The best concert that John Lennon ever played: “I never felt so good”

The last thing that John Lennon wanted to do was go on tour after The Beatles broke up.

He liked the idea of playing music to anyone who would hear him, but when you look at the way that he worked in the 1970s, he wasn’t going to do anything that involved him going on the road for years at a time or trying to get back on the same cycle of album-tour-album-tour. He had finally earned his freedom once he quit the Fab Four, but that didn’t mean that he couldn’t still have some fun from time to time as well.

But it’s not like Lennon was one of the most reliable live acts that anyone had ever seen. Some Time in New York City already had some of his most pointed political material being played live, but there were also more than a few people pissed off about having to listen to Yoko Ono’s more avant-garde material every single time he took to the stage as well.
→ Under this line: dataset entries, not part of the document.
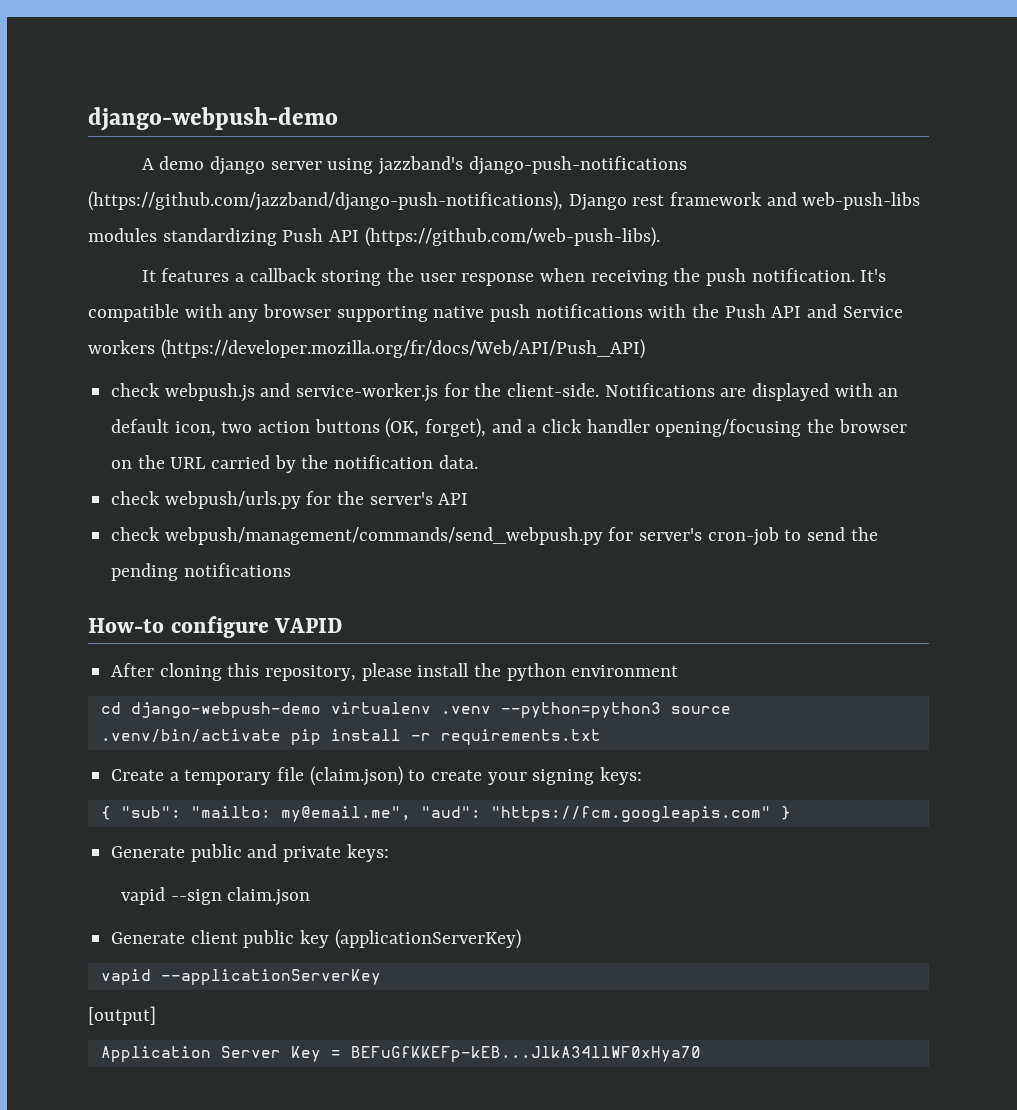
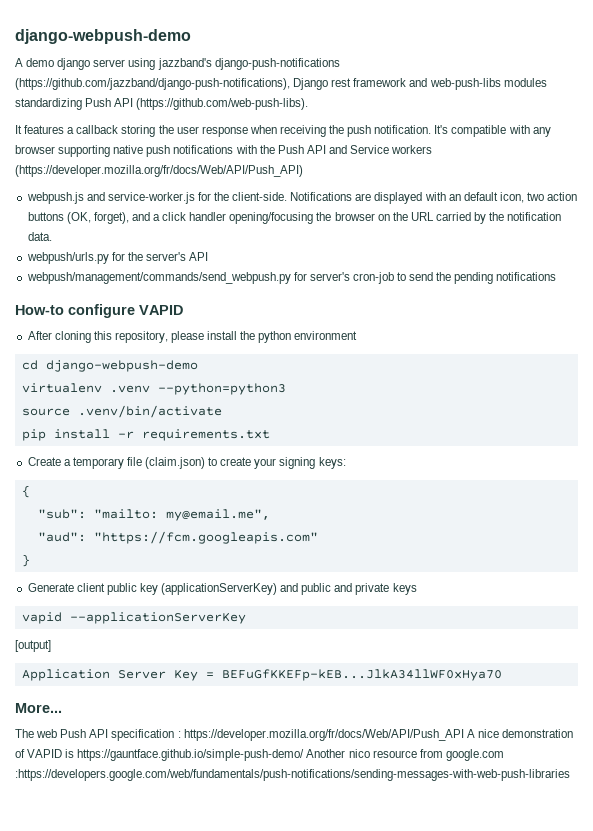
[111,383,161,397] check -> (303, 171) none
[111,491,161,505] check -> (52, 236) none
[111,527,161,541] check -> (209, 256) none
(321, 710) none -> (198, 366) //
(661, 710) none -> (286, 389) //
(281, 736) none -> (222, 411) //
(111, 813) none -> (30, 491) //
(411, 814) none -> (270, 515) //
(771, 814) none -> (318, 537) //
[111,844,389,862] [121,887,311,906] // Generate public and private keys: // vapid --sign claim.json -> (30, 560) none
(521, 939) none -> [280,583,417,595] and public and private keys
(701, 1054) none -> [15,703,62,713] [15,729,573,741] [15,749,504,761] [15,769,570,781] // More... // The web Push API specification : https://developer.mozilla.org/fr/docs/Web/API/Push_API A nice demonstration of VAPID is https://gauntface.github.io/simple-push-demo/ Another nico resource from google.com :https://developers.google.com/web/fundamentals/push-notifications/sending-messages-with-web-push-libraries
When he had the spotlight on him, though, you would have sworn that he had lost nothing since the days of the Cavern Club.

He was always ready to jam with anyone and everyone that he worked with, and when he got up onstage with Elton John, you would have thought that he was given a hero’s welcome when he set foot onstage at Madison Square Garden. He didn’t miss a beat whenever he played but it was going to take a while before he was ready to go back onstage after spending his days in the studio for so long.

He didn’t feel the need to put on shows all that often, and since he did the most damage in the studio, it made more sense for him to focus on making his songs sound perfect. But aside from the odd television appearance with The Beatles or their final concert on the rooftops of Apple Corps, his show at the Toronto Peace Festival with The Plastic Ono Band was his way of reintroducing himself to the world all over again.

The Fab Four hadn’t yet called it quits, but Lennon was clearly testing the waters for what a solo outfit could have looked like. He didn’t want to play anything all that complicated, but even without having any proper rehearsal, he fit in perfectly with Klaus Voorman and Eric Clapton when tearing through those old rock and roll tunes. He felt better than he had in a long time, and while he was racked with nerves leading up to actually playing, he felt the kind of adrenaline rush that day that he hadn’t felt in a long time.

Even after playing the gig, Lennon considered it to be one of the greatest concerts that he ever played in his life, saying, “The buzz was incredible. I never felt so good in my life. Everybody was with us and leaping up and down doing the peace sign, because they knew most of the numbers anyway. When we did ‘Money’ and ‘Dizzy’ I just made up the words as I went along. The band was bashing it out like hell behind me. We did ‘Yer Blues’ because I’ve done that with Eric before. It blew our minds. And we did a number called ‘Cold Turkey’ we’d never done before and they dug it like mad.”

But a lot of that probably came from the fact that he didn’t have to deal with tons of screaming fans. The Beatles had already dealt with moments where they couldn’t even hear themselves half the time they played, but when you listen to them performing on the live record of the night, Lennon was happy enough playing to fans that didn’t have to cause a frenzy every time he uttered a word into the microphone.

He could finally be free to play any song that he wanted to, and while he did have some stiff competition with Alice Cooper and The Doors playing that night, there was no way that anyone was going to forget seeing a Beatle in the flesh. This was the first time in a while that anyone got to hear one of the Fabs playing live, and while some were heartbroken that his bandmates weren’t by his side, this was the first sign that things were changing in Lennon’s life.